16. Kierkegaards Sündenbegriff: Synthese von Kierkegaards Ansatz der Verzweiflung als Sünde im Hinblick auf die Offenbarung.
17. Albrecht Ritschl als reformierter Theologe: Kurzer Abriss der strukturellen Sünde in der Theologie Ritschls im Kontrast zu Kierkegaard.
18. Seine Existenzphilosophie: Resümee über die Bedeutung der existentiellen Besinnung als Antwort auf die metaphysische Abstraktion.
Schlüsselwörter
Kierkegaard, Nihilismus, Sünde, Verzweiflung, Existenz, Glaube, Individualismus, Christentum, Selbst, Hegels Idealismus, Innerlichkeit, Paradoxie, Bewusstsein, Ethik, Erlösung
Häufig gestellte Fragen
Worum geht es in dieser Arbeit grundsätzlich?

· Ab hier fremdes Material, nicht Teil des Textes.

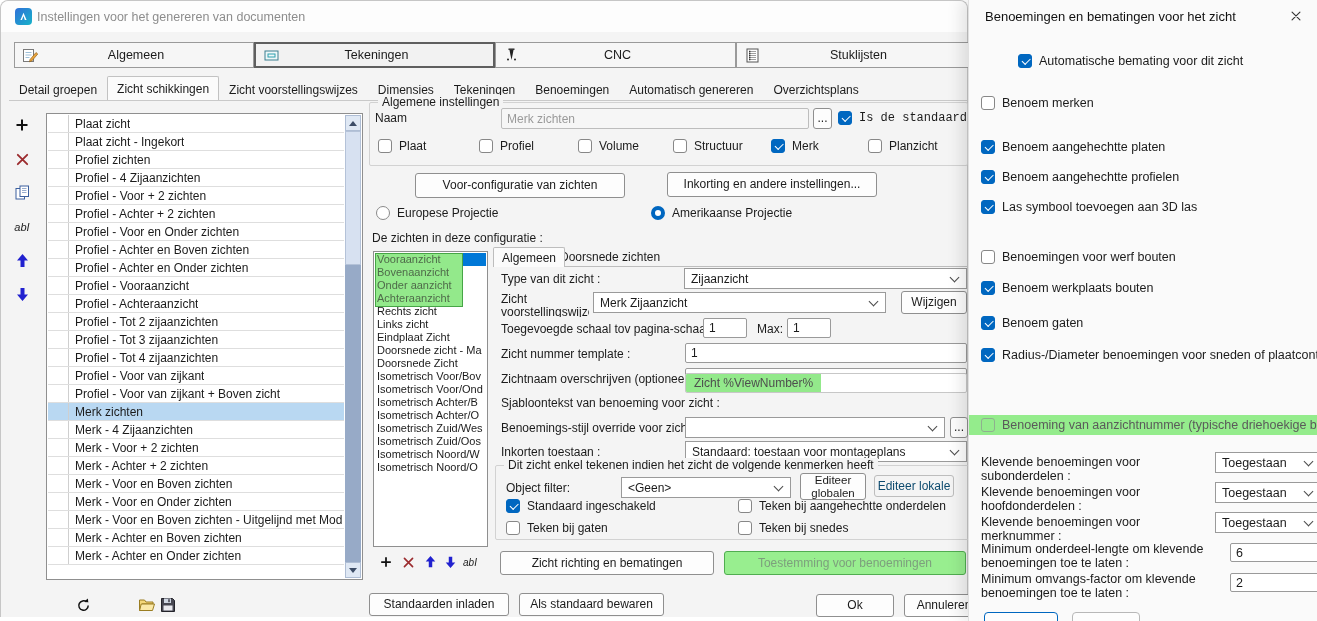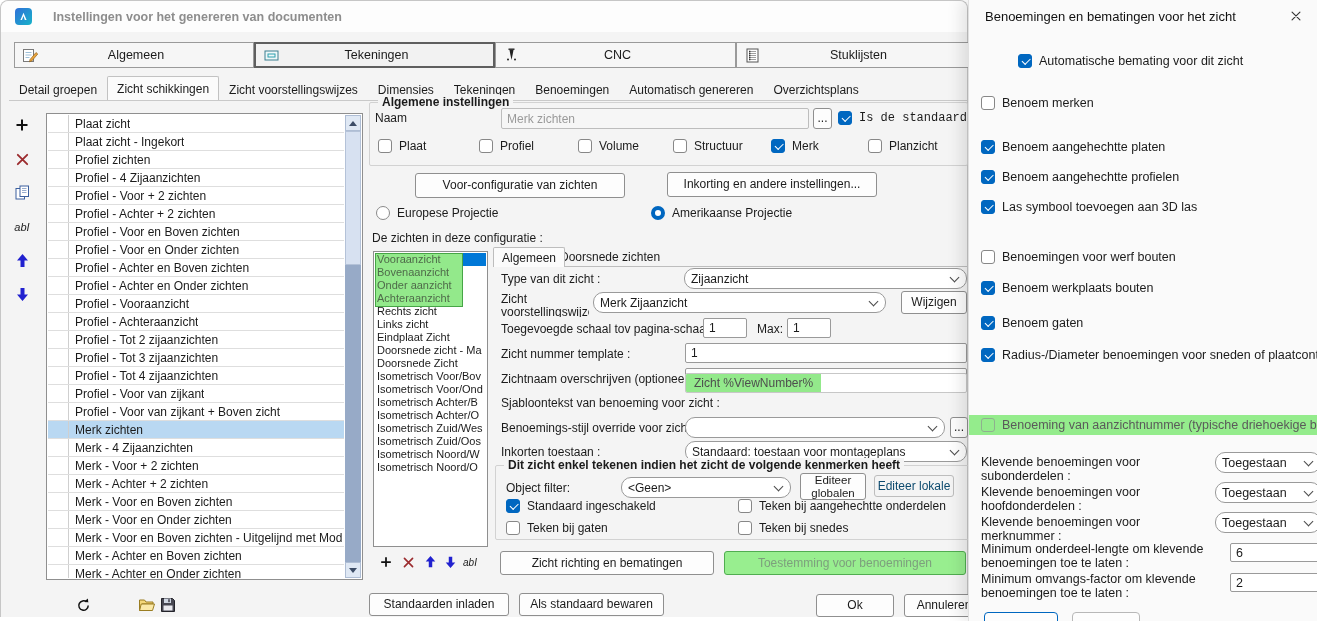"Instellingen voor het genereren van" .titlebar { font-weight: bold -> none; gap: 21px -> 5px }
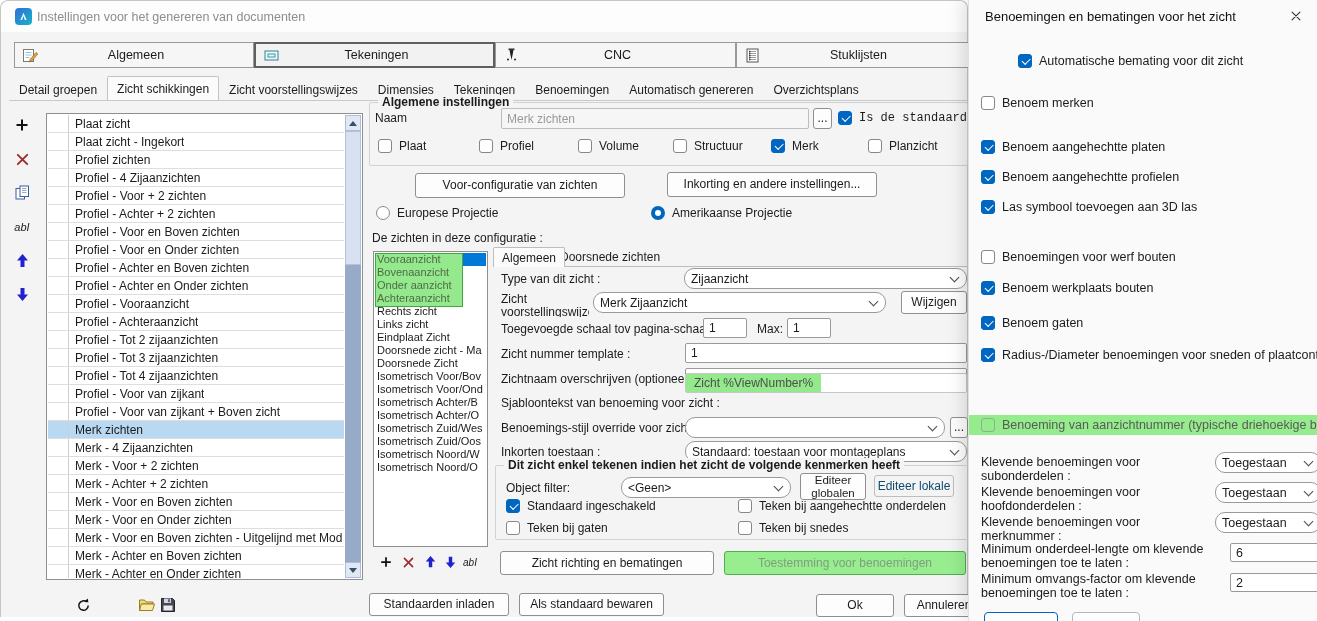"Algemene instellingen" .gbox { font-weight: bold -> none }
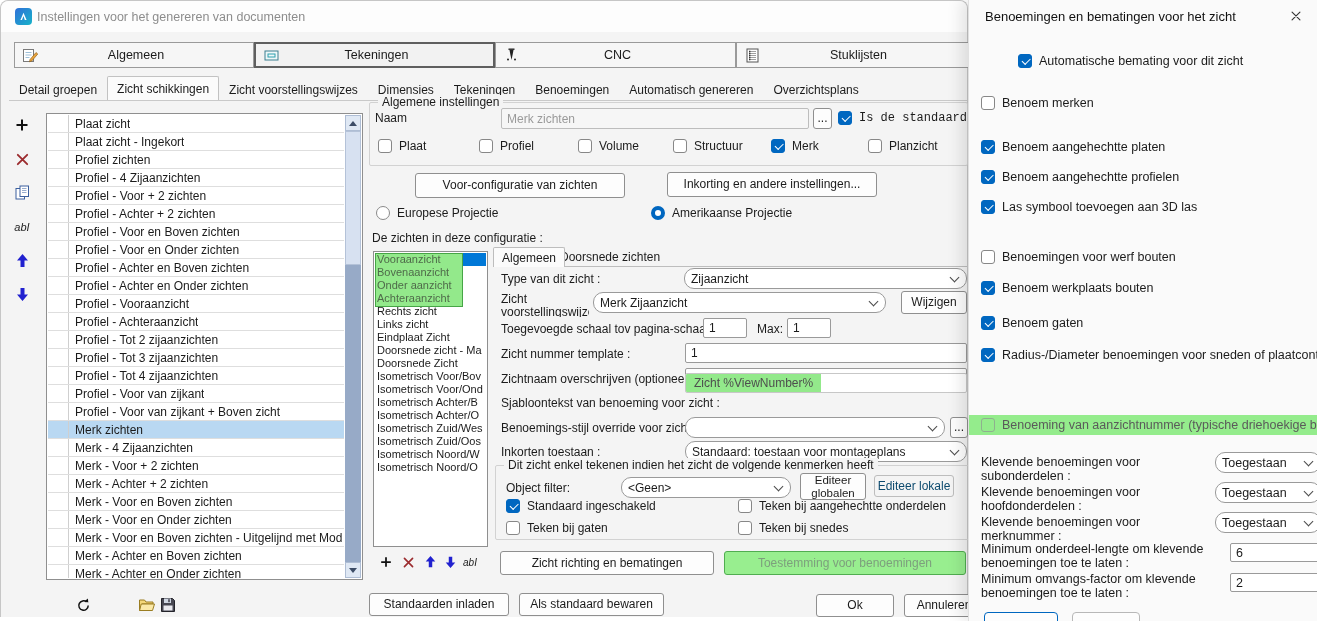"Profiel - Voor en Boven" div.lrow { html: <div> <span></span> <span>Profiel - Voor en Boven zichten</span> </div> -> none }
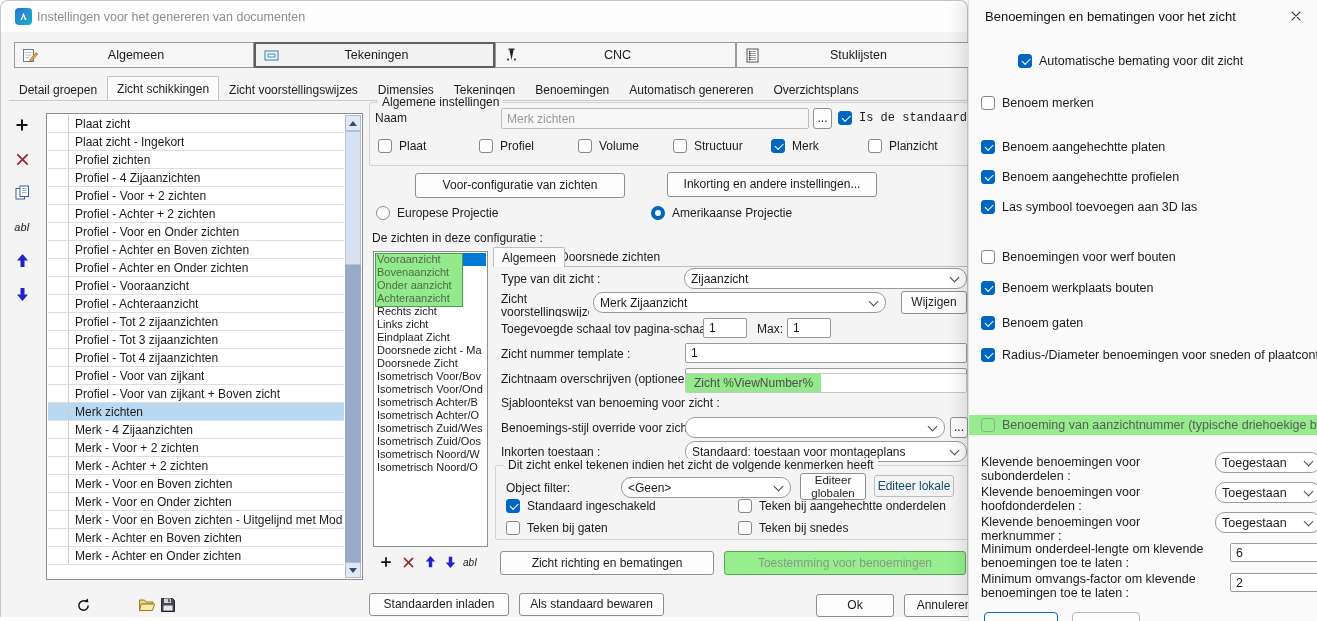"Zijaanzicht" .combo { border-radius: 10px -> 0 }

Die Arbeit untersucht Kierkegaards Werk „Krankheit zum Tode“ vor dem Hintergrund seiner Kritik am Nihilismus und seiner spezifischen Interpretation des Sündenbegriffs als existentieller Verzweiflung.
Was sind die zentralen Themenfelder der Analyse?

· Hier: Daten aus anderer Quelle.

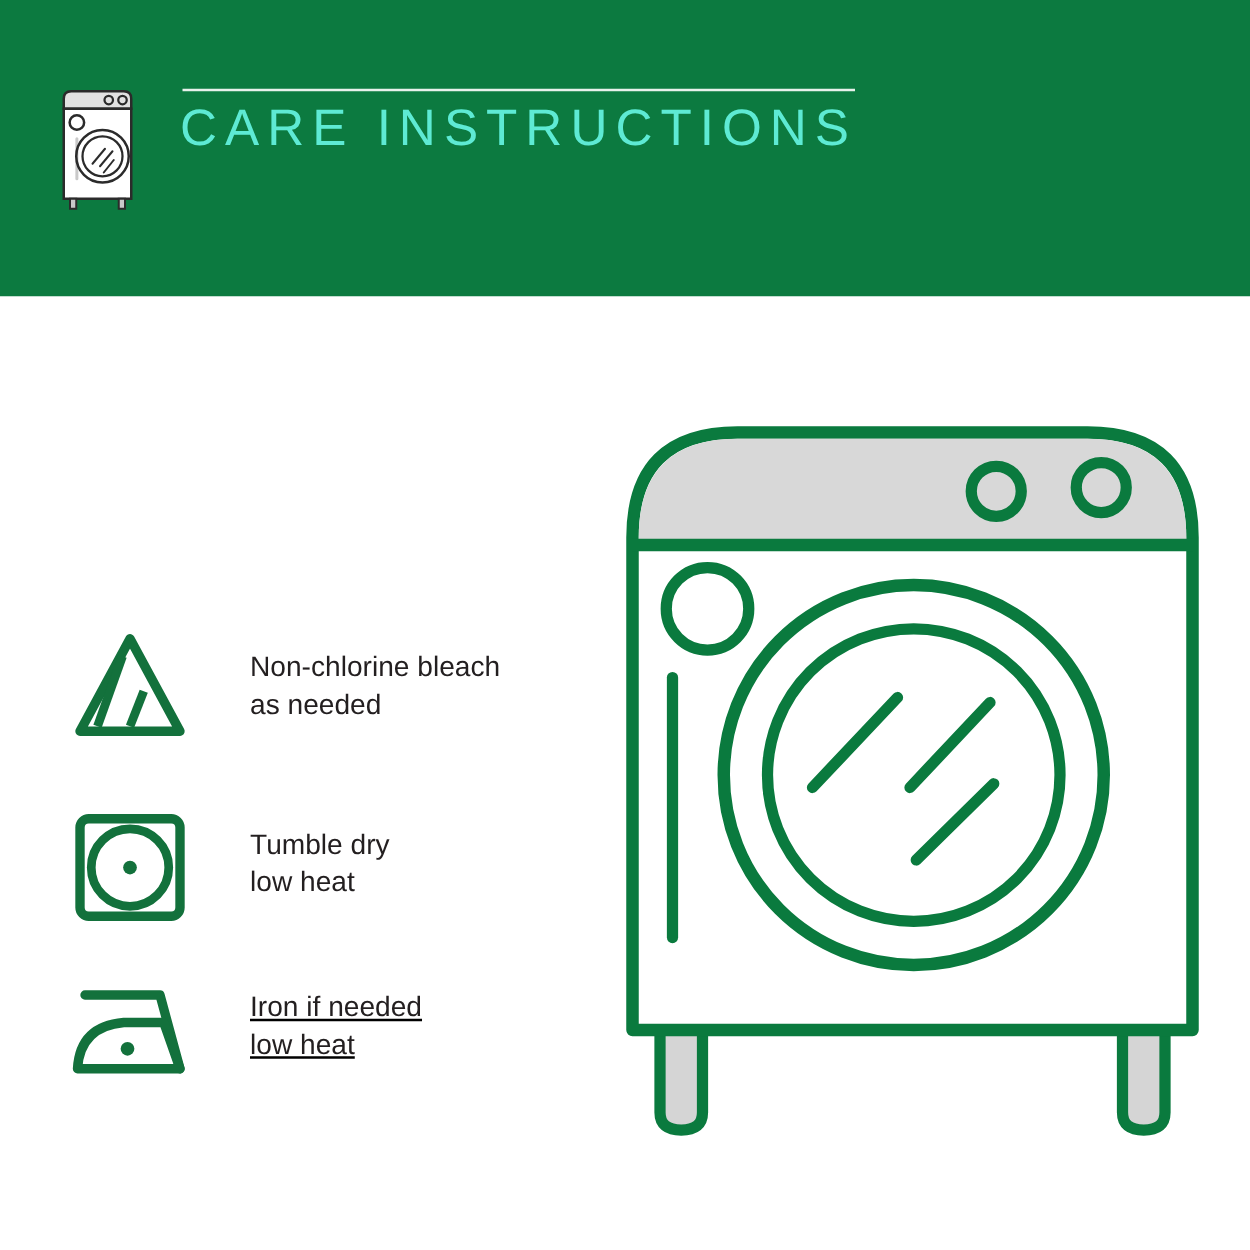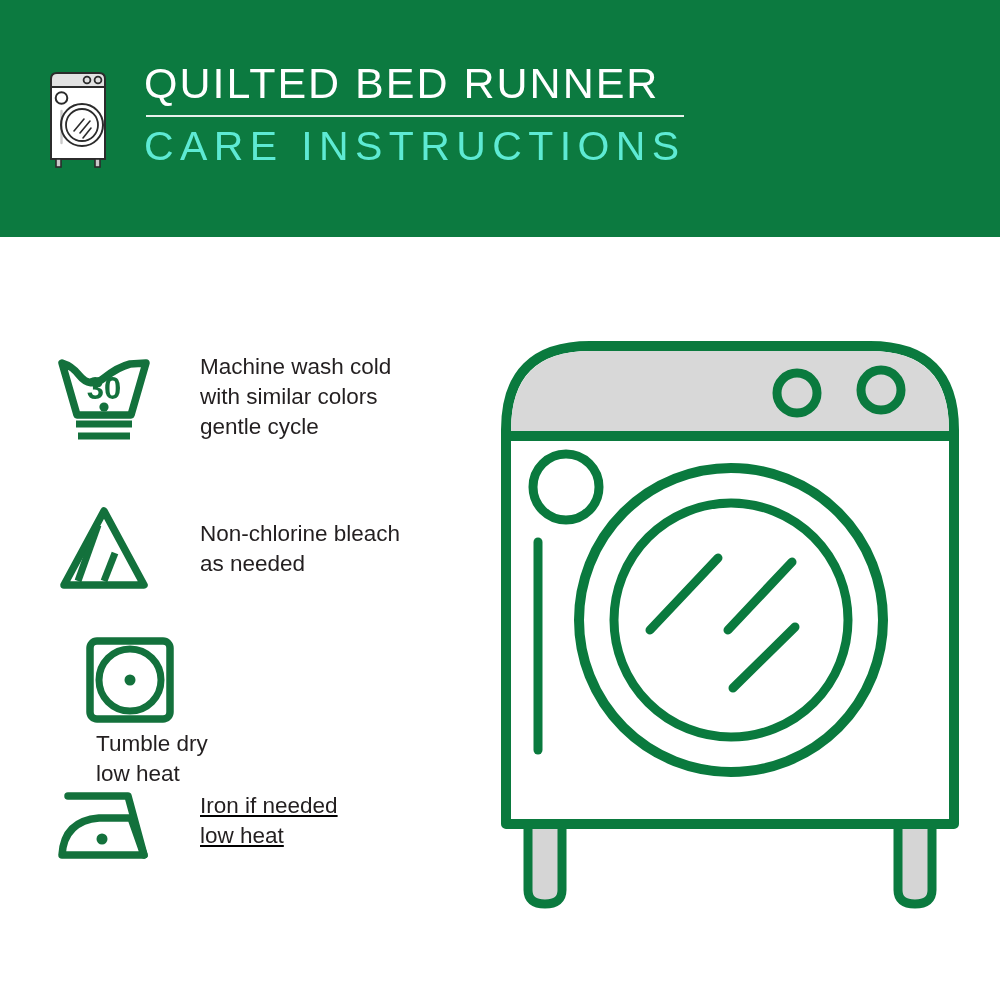"QUILTED BED RUNNER" div { html: <div>QUILTED BED RUNNER</div> -> none }
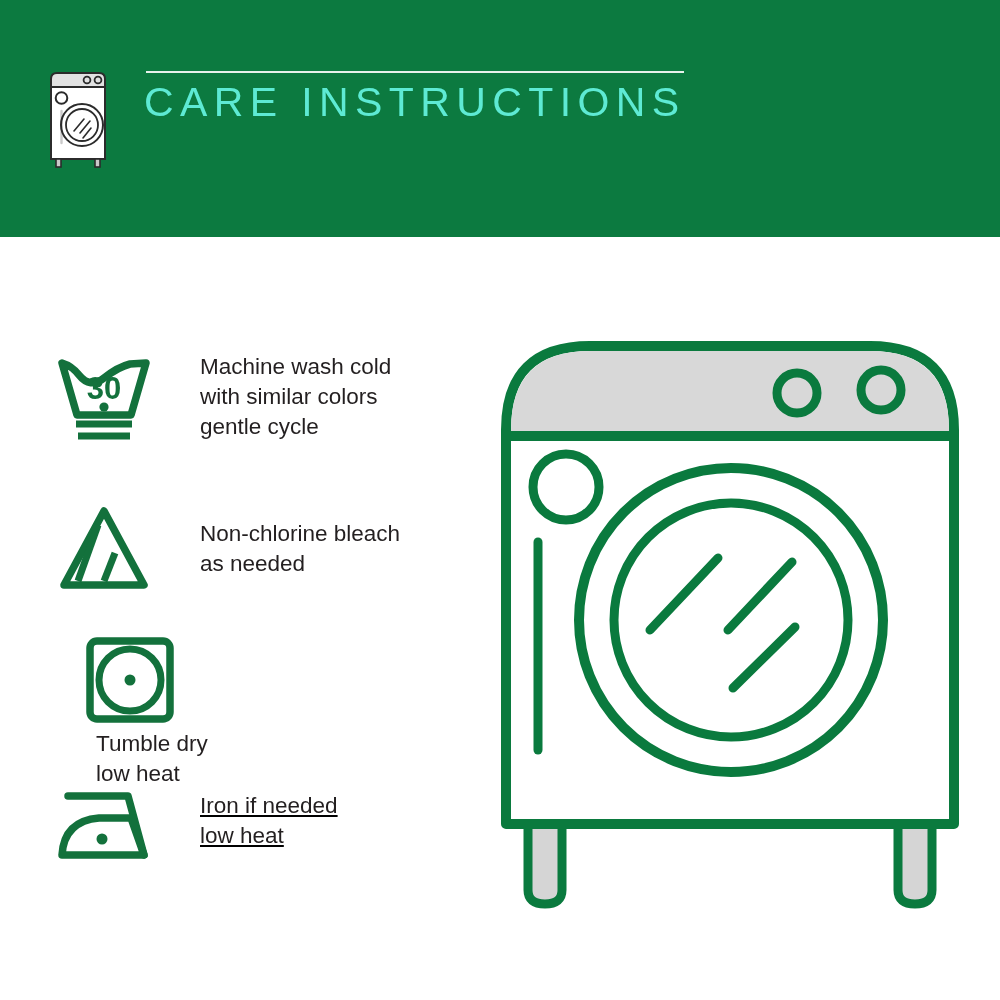"30" div.care-row { html: <div> <svg> <g> <path></path> </g> <g> <line></line> <line></line> </g> <text>30</text> <circle></circle> </svg> <div>Machine wash cold with similar colors gentle cycle</div> </div> -> none }
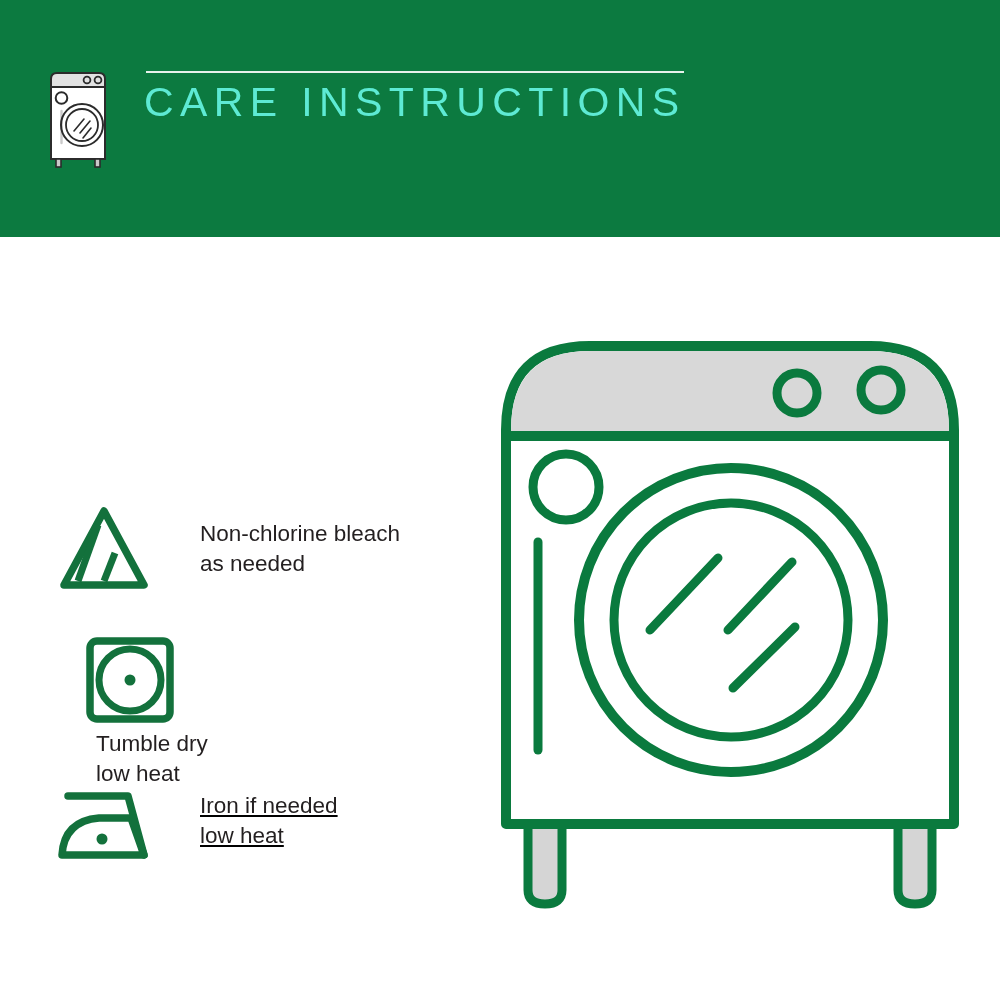"Tumble dry" #care-row-2 { flex-direction: column -> none; top: 388px -> 402px }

Die Arbeit fokussiert auf die Spannung zwischen Individuum und Kollektiv, die Kritik am spekulativen Denken, die Bedeutung des Glaubens als Existenzgrundlage und die theologische Überwindung des Nihilismus.
Was ist das primäre Ziel der Untersuchung?
Das Ziel ist es, aufzuzeigen, wie Kierkegaard das Christentum als notwendiges, erbauliches Korrektiv zu einer zeitgenössischen Welt begreift, die durch Nivellierung und den Verlust der individuellen Verantwortung gekennzeichnet ist.
Welche wissenschaftliche Methode verwendet der Autor?
Der Autor wählt einen philosophisch-theologischen Analysestil, der Kierkegaards Hauptthesen durch einen kritischen Vergleich mit anderen Denkern wie Hegel, Kant, Schelling und Schleiermacher kontextualisiert.
Was wird im Hauptteil der Arbeit behandelt?
Der Hauptteil gliedert sich in zwei große Komplexe: Die Analyse von Kierkegaards Nihilismus-Verständnis, insbesondere der Kritik an Hegels System, und eine detaillierte Auseinandersetzung mit der Sündenlehre als existentiellem Zustand des Selbst.
Welche Schlüsselbegriffe charakterisieren die Arbeit?
Zentrale Begriffe sind der "Einzelne", das "Selbst", die "Verzweiflung", die "Nivellierung" sowie das "Paradox" des Glaubens, die als Werkzeuge zur Beschreibung der menschlichen Existenz dienen.
Wie definiert Kierkegaard laut der Arbeit das Verhältnis von Sünde und Verzweiflung?
Nach der Interpretation der Arbeit ist die Sünde bei Kierkegaard eine potenzierte Form der Verzweiflung, bei der das Selbst entweder nicht sich selbst sein will oder in Trotz verharrt, anstatt sich in Gott zu gründen.
Warum kritisiert Kierkegaard die moderne „Christenheit“?
Er kritisiert, dass das Christentum zu einem bloßen sozialen Abstraktum verkommen ist, das die individuelle Verantwortung vor Gott zugunsten gesellschaftlicher Konventionen vernachlässigt.
Welche Bedeutung kommt der Arbeit am Selbst für Kierkegaard zu?
Die Arbeit am Selbst wird als ethische Pflicht verstanden, durch die der Mensch als konkretes, existierendes Wesen frei wird und sich seiner geistigen Bestimmung bewusst werden kann.